1. Projective Geometry Problems

(a) Prove that parallel lines in the world reference system are still parallel in the camera reference system.

pf) Define a line in the CRS(camera reference system) to be 3-dimensional plane that pass through $A’_1=[x’_1, y’_1, 1]$ and $A’_2=[x’_2, y’_2, 1]$. Then the parallel planes are defined to be 2 planes such that $\overrightarrow{A_1 A_2}$ and $\overrightarrow{B_1 B_2}$ are parallel. In WRS case, parallel can be defined in exactly the same way.
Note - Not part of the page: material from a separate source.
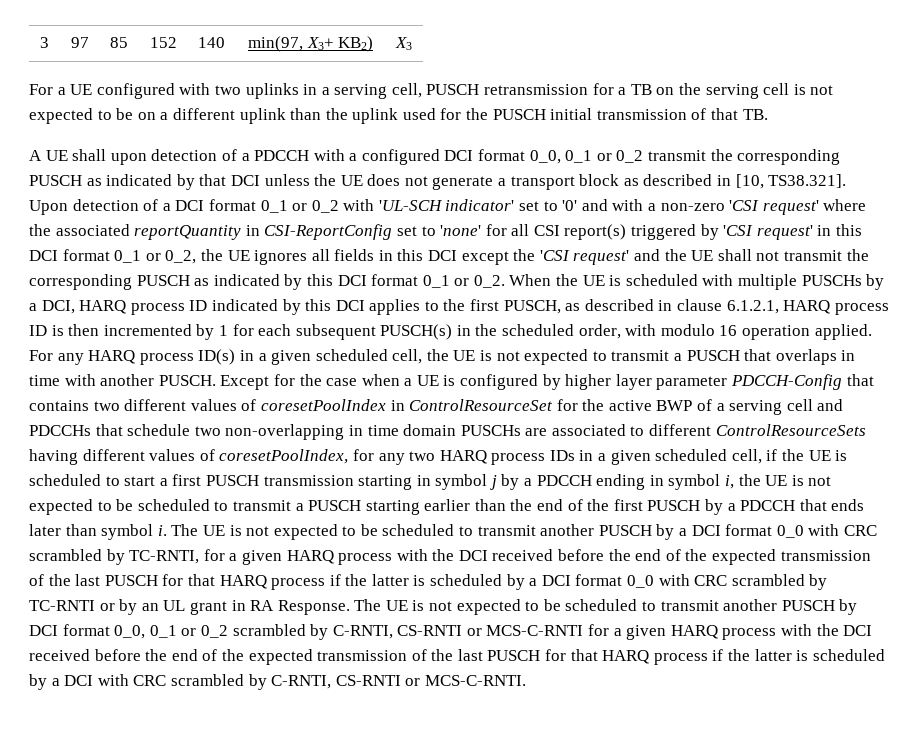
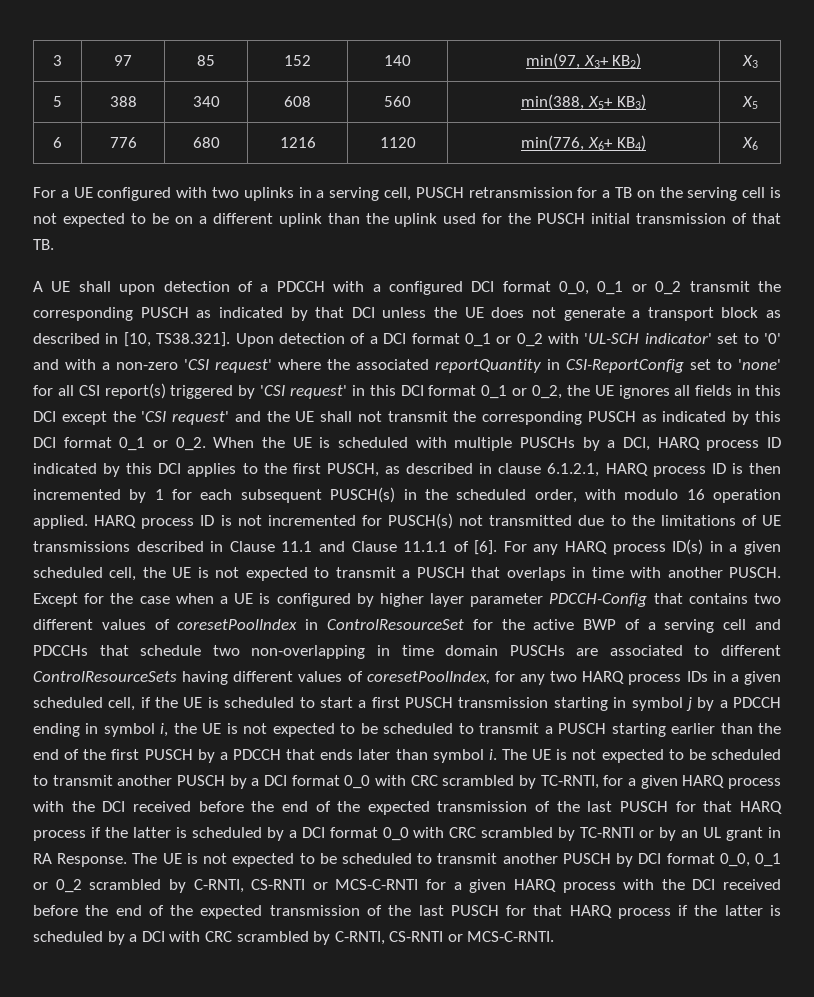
+ 5 | 388 | 340 | 608 | 560 | min(388, X5+ KB3) | X5
+ 6 | 776 | 680 | 1216 | 1120 | min(776, X6+ KB4) | X6
+ HARQ process ID is not incremented for PUSCH(s) not transmitted due to the limitations of UE transmissions described in Clause 11.1 and Clause 11.1.1 of [6].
That is,

\( (A^1_i-A^2_i)_{i}=k(B^1_i-B^2_i)_{i}, i=1,2,3 \)

for some real $k$.

Performing projective transformation yields the following.

\( K\begin{bmatrix}R&T\end{bmatrix}\begin{bmatrix}A^1\\ 1\end{bmatrix}=K[RA^1+T]\\ \overrightarrow{A’^1 A’^2}_{x,y} = K[RA^1-RA^2]_{x,y}=kKR[B^1-B^2]=\overrightarrow{B’^1 B’^2}_{x,y} \)

Notice that matrix linearity is preserved since translation term cancels out when taking subtraction.

Hence projected lines are parallel.

(b) Consider a unit square $pqrs$ in the world reference system where $p, q, r, s$ are points. Will the same square in the camera reference system always have unit area? Prove or provide a counterexample.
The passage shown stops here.